**THE TASK:** Every line of the records below that holds the word "Werewolf" should be copied out.

**MATERIAL SHOWN:**
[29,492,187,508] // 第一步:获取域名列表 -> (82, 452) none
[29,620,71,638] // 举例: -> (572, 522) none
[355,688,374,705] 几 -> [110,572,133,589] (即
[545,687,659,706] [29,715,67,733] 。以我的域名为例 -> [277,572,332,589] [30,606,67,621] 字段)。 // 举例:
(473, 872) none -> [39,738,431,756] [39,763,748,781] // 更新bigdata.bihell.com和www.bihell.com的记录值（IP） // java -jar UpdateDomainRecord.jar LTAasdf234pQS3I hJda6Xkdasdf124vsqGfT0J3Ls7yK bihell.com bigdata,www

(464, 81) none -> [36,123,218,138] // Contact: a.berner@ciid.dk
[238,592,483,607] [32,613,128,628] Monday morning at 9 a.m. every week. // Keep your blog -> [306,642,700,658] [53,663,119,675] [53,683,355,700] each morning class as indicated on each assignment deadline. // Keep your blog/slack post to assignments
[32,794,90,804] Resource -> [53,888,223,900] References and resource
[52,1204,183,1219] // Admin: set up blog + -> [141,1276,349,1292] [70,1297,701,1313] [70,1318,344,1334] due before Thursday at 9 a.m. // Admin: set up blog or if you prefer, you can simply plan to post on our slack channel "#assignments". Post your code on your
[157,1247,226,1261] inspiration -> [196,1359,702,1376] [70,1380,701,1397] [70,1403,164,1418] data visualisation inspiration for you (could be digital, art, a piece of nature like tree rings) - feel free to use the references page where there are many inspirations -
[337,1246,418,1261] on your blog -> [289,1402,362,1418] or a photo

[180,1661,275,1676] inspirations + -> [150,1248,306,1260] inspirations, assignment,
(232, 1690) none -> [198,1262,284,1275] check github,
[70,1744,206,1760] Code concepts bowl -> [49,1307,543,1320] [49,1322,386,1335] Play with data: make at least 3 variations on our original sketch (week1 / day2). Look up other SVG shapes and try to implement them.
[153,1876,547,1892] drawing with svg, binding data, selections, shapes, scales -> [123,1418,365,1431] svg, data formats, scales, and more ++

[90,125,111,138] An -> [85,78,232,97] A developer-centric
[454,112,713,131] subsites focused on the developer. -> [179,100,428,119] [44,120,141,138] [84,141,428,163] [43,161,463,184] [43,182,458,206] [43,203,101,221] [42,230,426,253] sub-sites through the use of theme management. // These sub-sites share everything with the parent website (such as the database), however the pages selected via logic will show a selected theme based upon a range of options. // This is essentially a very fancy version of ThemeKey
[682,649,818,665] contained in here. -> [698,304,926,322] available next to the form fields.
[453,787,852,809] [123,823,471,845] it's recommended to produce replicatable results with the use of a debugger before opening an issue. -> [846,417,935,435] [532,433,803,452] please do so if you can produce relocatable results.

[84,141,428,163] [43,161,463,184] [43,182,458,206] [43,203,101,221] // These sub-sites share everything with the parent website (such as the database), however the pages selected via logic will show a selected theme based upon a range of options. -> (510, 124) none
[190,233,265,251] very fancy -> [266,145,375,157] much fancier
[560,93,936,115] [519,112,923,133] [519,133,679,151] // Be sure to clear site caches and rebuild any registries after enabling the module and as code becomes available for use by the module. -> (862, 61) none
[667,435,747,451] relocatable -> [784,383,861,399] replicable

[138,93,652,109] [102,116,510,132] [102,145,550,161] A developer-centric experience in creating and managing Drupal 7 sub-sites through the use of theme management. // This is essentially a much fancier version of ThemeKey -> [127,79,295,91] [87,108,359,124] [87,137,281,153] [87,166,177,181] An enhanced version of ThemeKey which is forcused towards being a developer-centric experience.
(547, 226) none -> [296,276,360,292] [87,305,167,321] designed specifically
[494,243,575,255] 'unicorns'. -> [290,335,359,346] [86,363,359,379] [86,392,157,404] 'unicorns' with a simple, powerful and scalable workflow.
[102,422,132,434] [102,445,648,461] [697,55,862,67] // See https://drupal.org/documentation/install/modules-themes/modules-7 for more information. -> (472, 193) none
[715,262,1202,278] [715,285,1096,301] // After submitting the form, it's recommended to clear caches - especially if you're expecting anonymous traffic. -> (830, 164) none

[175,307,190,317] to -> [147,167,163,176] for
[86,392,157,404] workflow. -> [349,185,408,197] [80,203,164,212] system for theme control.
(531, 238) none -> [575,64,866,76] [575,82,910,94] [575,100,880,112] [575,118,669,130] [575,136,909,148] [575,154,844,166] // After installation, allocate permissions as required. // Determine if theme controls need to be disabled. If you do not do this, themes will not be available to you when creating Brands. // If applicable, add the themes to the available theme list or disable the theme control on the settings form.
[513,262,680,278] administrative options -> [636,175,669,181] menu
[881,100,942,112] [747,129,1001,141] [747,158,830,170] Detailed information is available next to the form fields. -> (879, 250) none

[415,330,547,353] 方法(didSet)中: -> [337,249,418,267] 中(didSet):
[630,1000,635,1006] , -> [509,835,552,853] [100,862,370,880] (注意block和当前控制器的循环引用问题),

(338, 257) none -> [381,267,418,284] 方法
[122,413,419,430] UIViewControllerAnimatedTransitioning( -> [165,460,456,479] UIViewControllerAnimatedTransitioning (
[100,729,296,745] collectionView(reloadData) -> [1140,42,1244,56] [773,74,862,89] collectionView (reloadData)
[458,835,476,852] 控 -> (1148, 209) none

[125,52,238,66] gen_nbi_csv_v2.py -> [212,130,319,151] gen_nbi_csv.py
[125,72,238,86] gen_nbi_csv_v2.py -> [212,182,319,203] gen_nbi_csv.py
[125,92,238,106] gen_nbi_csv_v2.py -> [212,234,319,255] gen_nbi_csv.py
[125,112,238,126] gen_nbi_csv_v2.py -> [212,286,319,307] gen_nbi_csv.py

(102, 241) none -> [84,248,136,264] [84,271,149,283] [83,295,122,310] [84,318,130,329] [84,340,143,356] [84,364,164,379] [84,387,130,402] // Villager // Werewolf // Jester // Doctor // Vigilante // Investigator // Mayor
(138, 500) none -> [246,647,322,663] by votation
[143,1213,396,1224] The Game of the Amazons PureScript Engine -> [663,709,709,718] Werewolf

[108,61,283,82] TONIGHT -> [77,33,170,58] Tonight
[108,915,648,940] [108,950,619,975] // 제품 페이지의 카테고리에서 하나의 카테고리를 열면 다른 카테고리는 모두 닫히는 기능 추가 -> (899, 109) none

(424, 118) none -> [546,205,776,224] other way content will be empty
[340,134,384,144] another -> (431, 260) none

**EXERCISE SOLUTION:**
(102, 241) none -> [84,248,136,264] [84,271,149,283] [83,295,122,310] [84,318,130,329] [84,340,143,356] [84,364,164,379] [84,387,130,402] // Villager // Werewolf // Jester // Doctor // Vigilante // Investigator // Mayor
[143,1213,396,1224] The Game of the Amazons PureScript Engine -> [663,709,709,718] Werewolf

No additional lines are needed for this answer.